§ AVAILABLE DATA
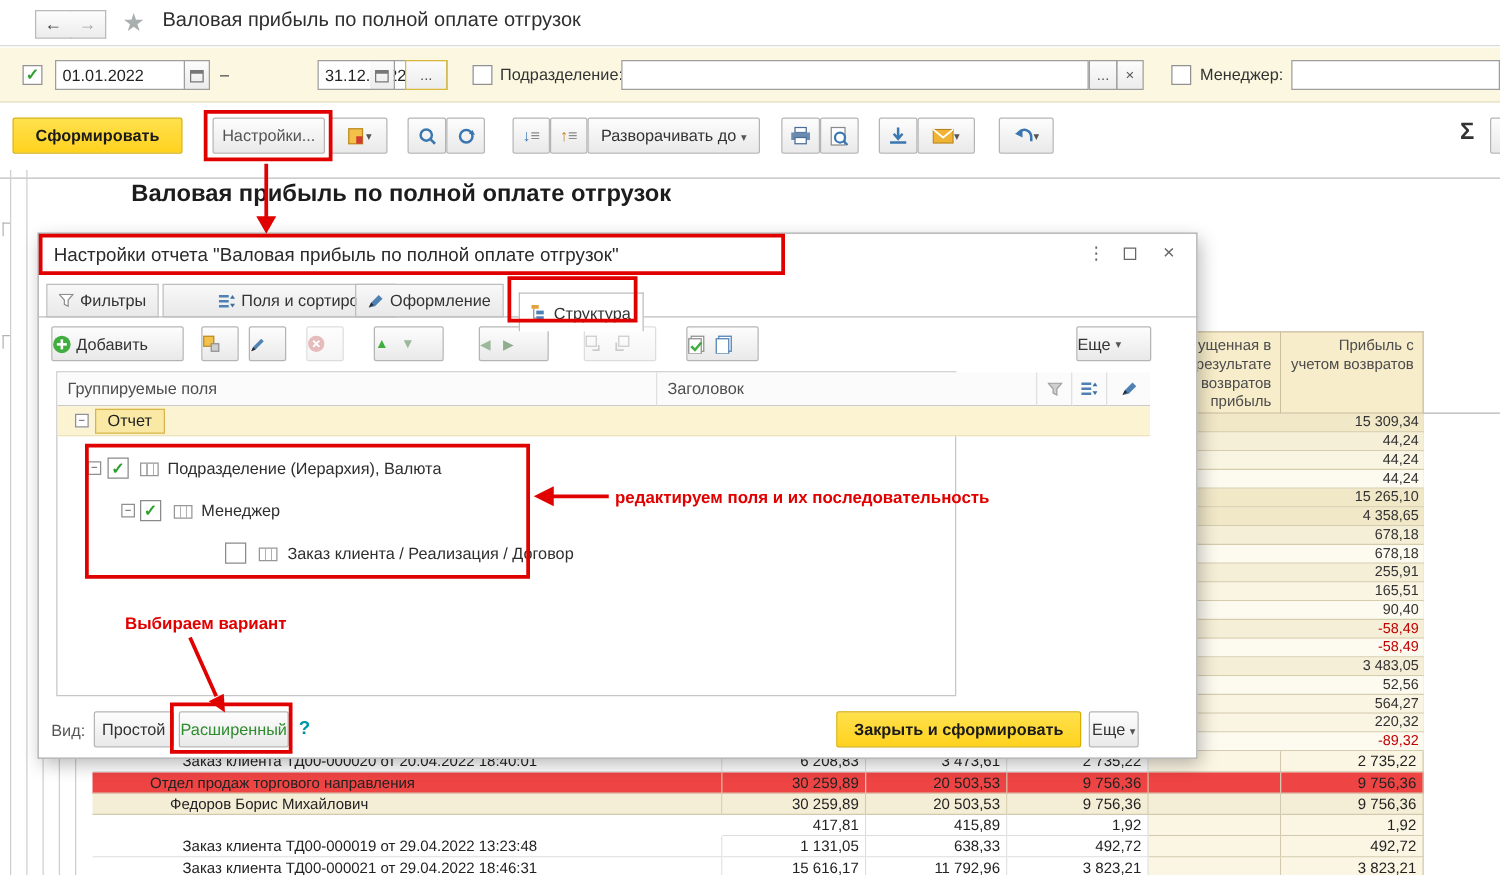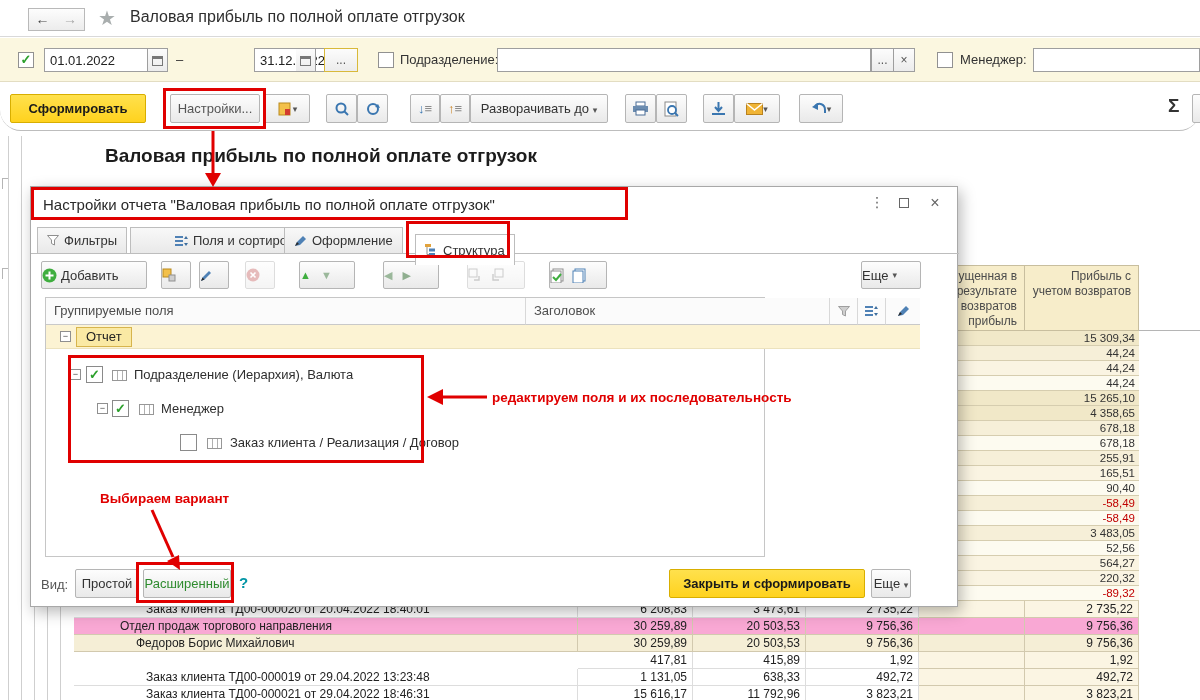--- a/index.html
+++ b/index.html
@@ -27,7 +27,7 @@
   .smallbtn { position:absolute; height:24px; background:linear-gradient(#fcfcfc,#ececec); border:1px solid #9e9e9e; font-size:12px; color:#555; text-align:center; }
 
   
-  .toolbar { position:absolute; left:0; top:83px; width:1200px; height:48px; background:#fff; border-bottom:1px solid #bdbdbd;border-radius:21px; }
+  .toolbar { position:absolute; left:0; top:83px; width:1200px; height:60px; background:#fff; border-bottom:1px solid #bdbdbd; }
   .btn { background:linear-gradient(#fdfdfd,#e9e9e9); border:1px solid #b5b5b5; border-radius:2px; font-size:13px; color:#333; text-align:center; }
   .ybtn { background:linear-gradient(#ffe14d,#ffd21e); border:1px solid #d8ae00; border-radius:2px; font-size:13px; font-weight:bold; color:#1a1a1a; text-align:center; }
   .tbtn { position:absolute; top:11px; height:29px; line-height:27px; }

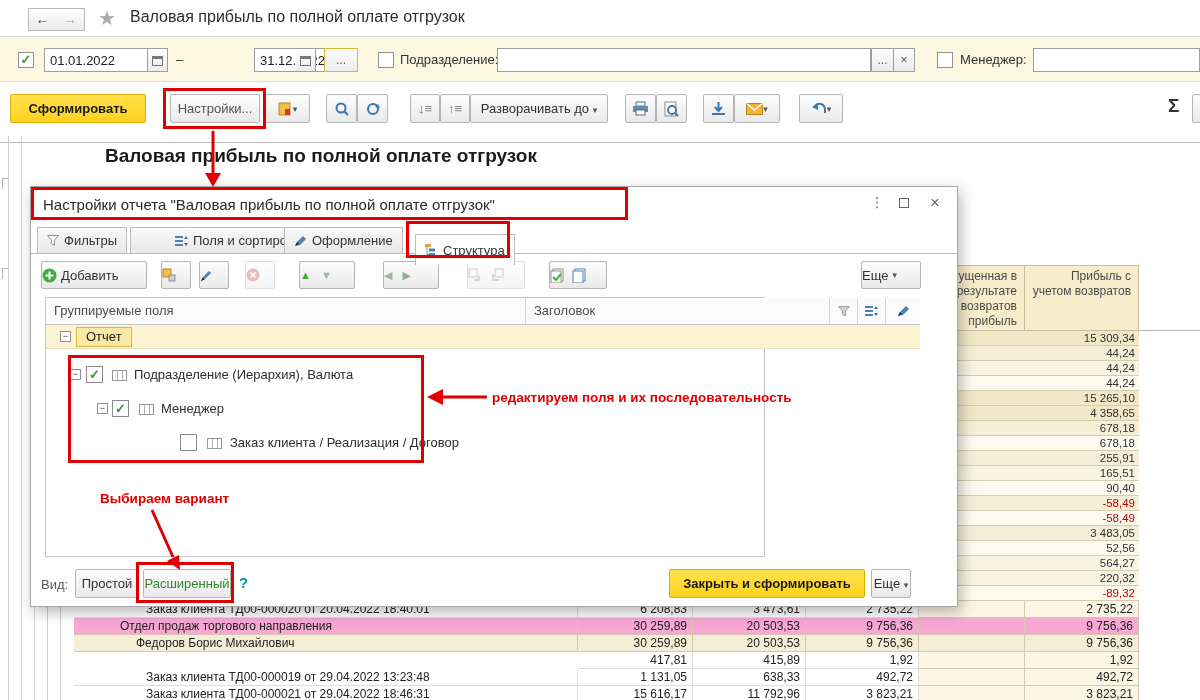--- a/index.html
+++ b/index.html
@@ -45,7 +45,7 @@
   .brow { position:absolute; left:0; width:1200px; height:17px; }
   .bc { position:absolute; top:0; height:17px; border-right:1px solid #d2c9ae; border-bottom:1px solid #d2c9ae; font-size:12px; line-height:16px; color:#222; white-space:nowrap; overflow:hidden; }
   .bc.num { text-align:right; padding-right:5px; }
-  .rowg1 .bc { background:#f9a8d4; } .rowg2 .bc { background:#f5eed6; }
+  .rowg1 .bc { background:#ef4444; } .rowg2 .bc { background:#f5eed6; }
   .rowd .bc { background:#fff; border-right-color:#ddd; border-bottom-color:#ddd; }
   .rowd .bc.cream { background:#fbf5e3; border-right-color:#d2c9ae; border-bottom-color:#d2c9ae; }
   .neg { color:#c00000 !important; }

§ WHAT THE EXERCISE ASKS
The answer must consist of every line from the entries that holds the string "radius".

§ RESPONSE FOR THIS EXERCISE
-  .toolbar { position:absolute; left:0; top:83px; width:1200px; height:48px; background:#fff; border-bottom:1px solid #bdbdbd;border-radius:21px; }
   .btn { background:linear-gradient(#fdfdfd,#e9e9e9); border:1px solid #b5b5b5; border-radius:2px; font-size:13px; color:#333; text-align:center; }
   .ybtn { background:linear-gradient(#ffe14d,#ffd21e); border:1px solid #d8ae00; border-radius:2px; font-size:13px; font-weight:bold; color:#1a1a1a; text-align:center; }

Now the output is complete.